◆ **TASK REQUIREMENTS**
Transcribe every line below exactly; no image goes into the output.

BEGIN

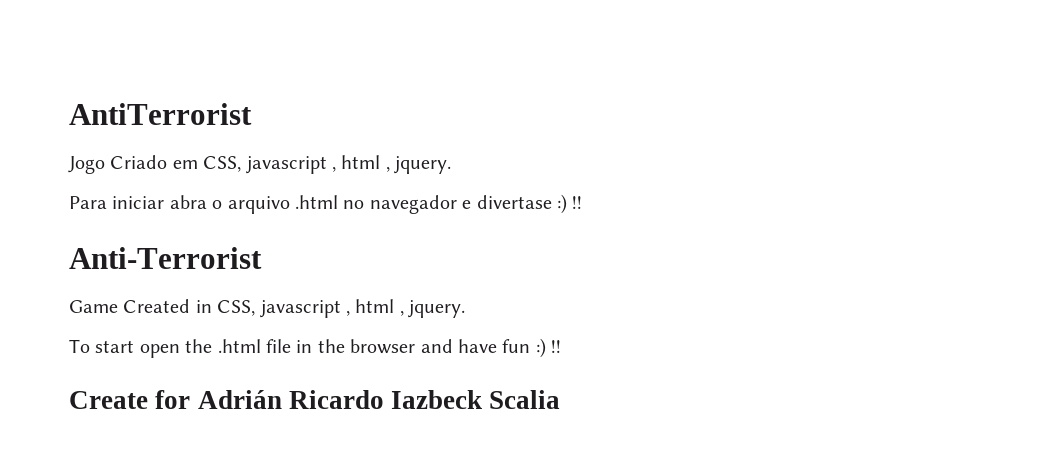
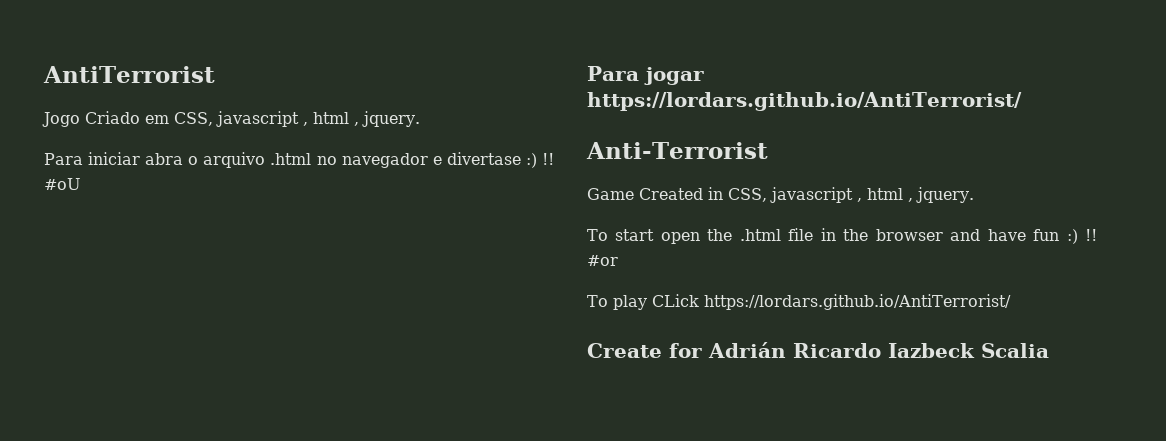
+ #oU
+ Para jogar https://lordars.github.io/AntiTerrorist/
+ #or
+ To play CLick https://lordars.github.io/AntiTerrorist/

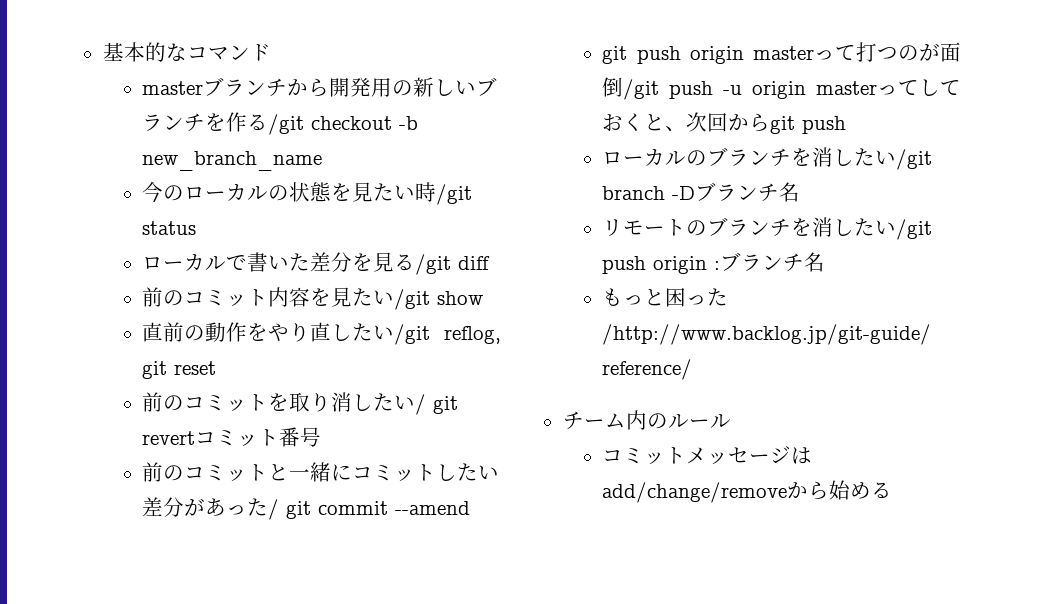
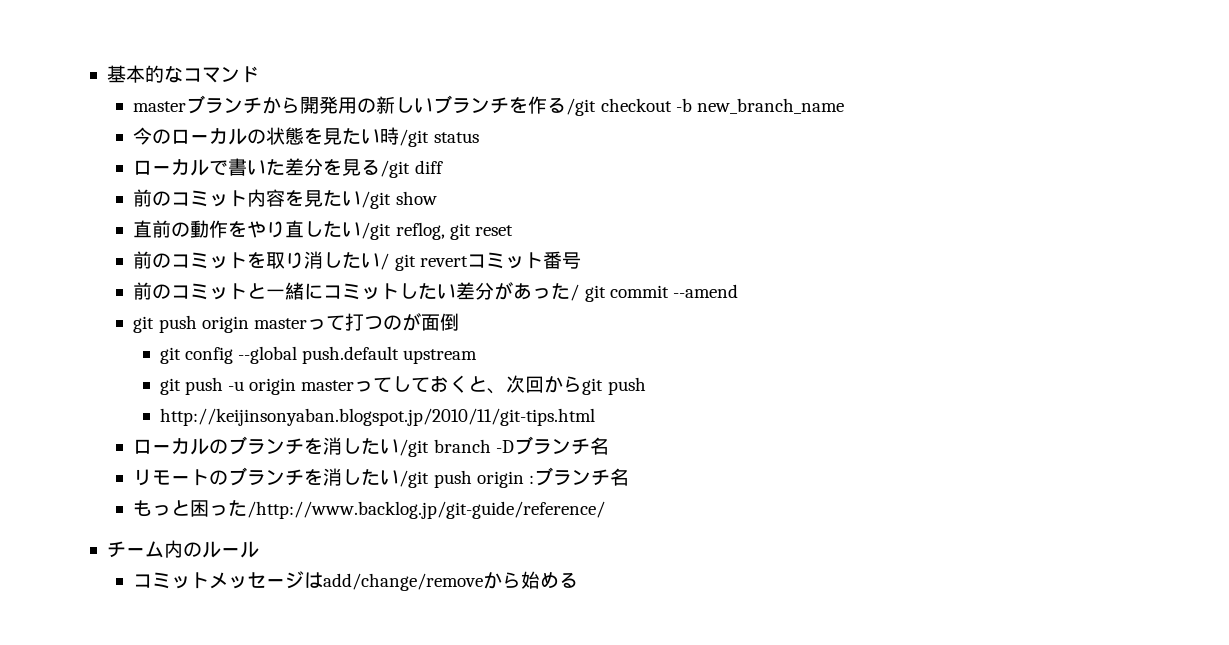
- git push origin masterって打つのが面倒/git push -u origin masterってしておくと、次回からgit push
+ git push origin masterって打つのが面倒
+ git config --global push.default upstream
+ git push -u origin masterってしておくと、次回からgit push
+ http://keijinsonyaban.blogspot.jp/2010/11/git-tips.html

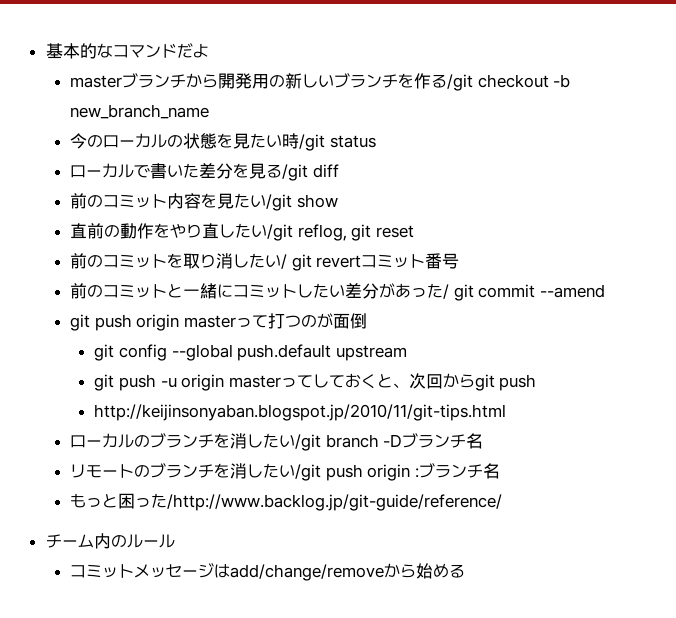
- 基本的なコマンド
+ 基本的なコマンドだよ

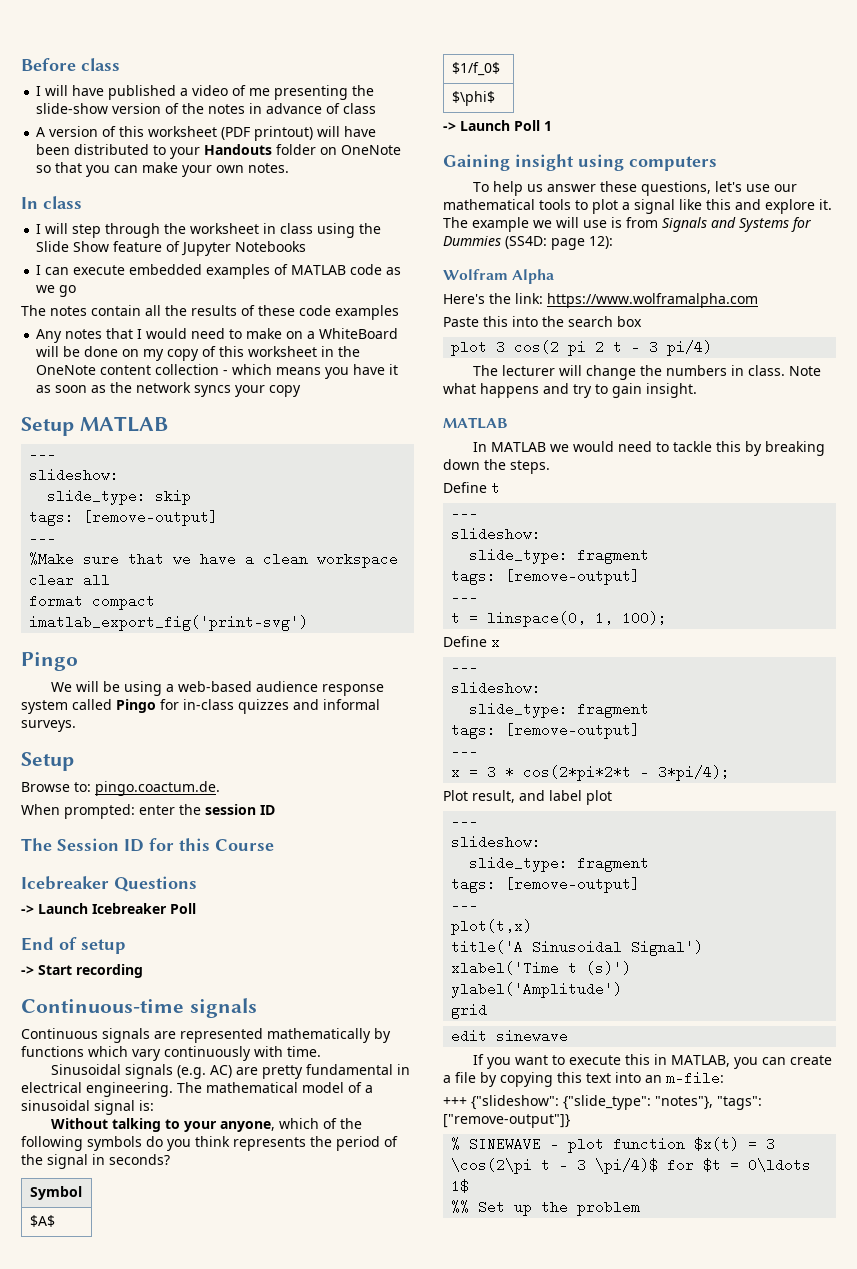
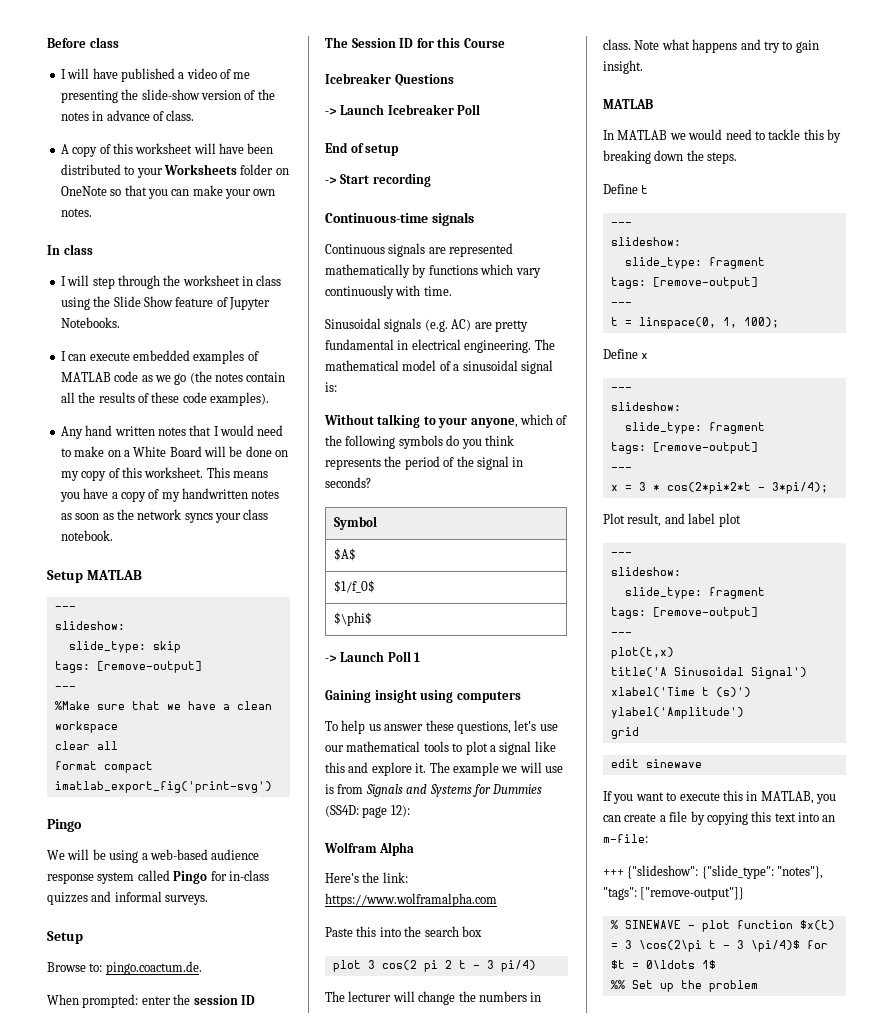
- I will have published a video of me presenting the slide-show version of the notes in advance of class
+ I will have published a video of me presenting the slide-show version of the notes in advance of class.
- A version of this worksheet (PDF printout) will have been distributed to your Handouts folder on OneNote so that you can make your own notes.
+ A copy of this worksheet will have been distributed to your Worksheets folder on OneNote so that you can make your own notes.
- I will step through the worksheet in class using the Slide Show feature of Jupyter Notebooks
+ I will step through the worksheet in class using the Slide Show feature of Jupyter Notebooks.
- I can execute embedded examples of MATLAB code as we go
- The notes contain all the results of these code examples
+ I can execute embedded examples of MATLAB code as we go (the notes contain all the results of these code examples).
- Any notes that I would need to make on a WhiteBoard will be done on my copy of this worksheet in the OneNote content collection - which means you have it as soon as the network syncs your copy
+ Any hand written notes that I would need to make on a White Board will be done on my copy of this worksheet. This means you have a copy of my handwritten notes as soon as the network syncs your class notebook.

END

◆ **EXERCISE OUTPUT**
+ #oU
+ Para jogar https://lordars.github.io/AntiTerrorist/
+ #or
+ To play CLick https://lordars.github.io/AntiTerrorist/

- git push origin masterって打つのが面倒/git push -u origin masterってしておくと、次回からgit push
+ git push origin masterって打つのが面倒
+ git config --global push.default upstream
+ git push -u origin masterってしておくと、次回からgit push
+ http://keijinsonyaban.blogspot.jp/2010/11/git-tips.html

- 基本的なコマンド
+ 基本的なコマンドだよ

- I will have published a video of me presenting the slide-show version of the notes in advance of class
+ I will have published a video of me presenting the slide-show version of the notes in advance of class.
- A version of this worksheet (PDF printout) will have been distributed to your Handouts folder on OneNote so that you can make your own notes.
+ A copy of this worksheet will have been distributed to your Worksheets folder on OneNote so that you can make your own notes.
- I will step through the worksheet in class using the Slide Show feature of Jupyter Notebooks
+ I will step through the worksheet in class using the Slide Show feature of Jupyter Notebooks.
- I can execute embedded examples of MATLAB code as we go
- The notes contain all the results of these code examples
+ I can execute embedded examples of MATLAB code as we go (the notes contain all the results of these code examples).
- Any notes that I would need to make on a WhiteBoard will be done on my copy of this worksheet in the OneNote content collection - which means you have it as soon as the network syncs your copy
+ Any hand written notes that I would need to make on a White Board will be done on my copy of this worksheet. This means you have a copy of my handwritten notes as soon as the network syncs your class notebook.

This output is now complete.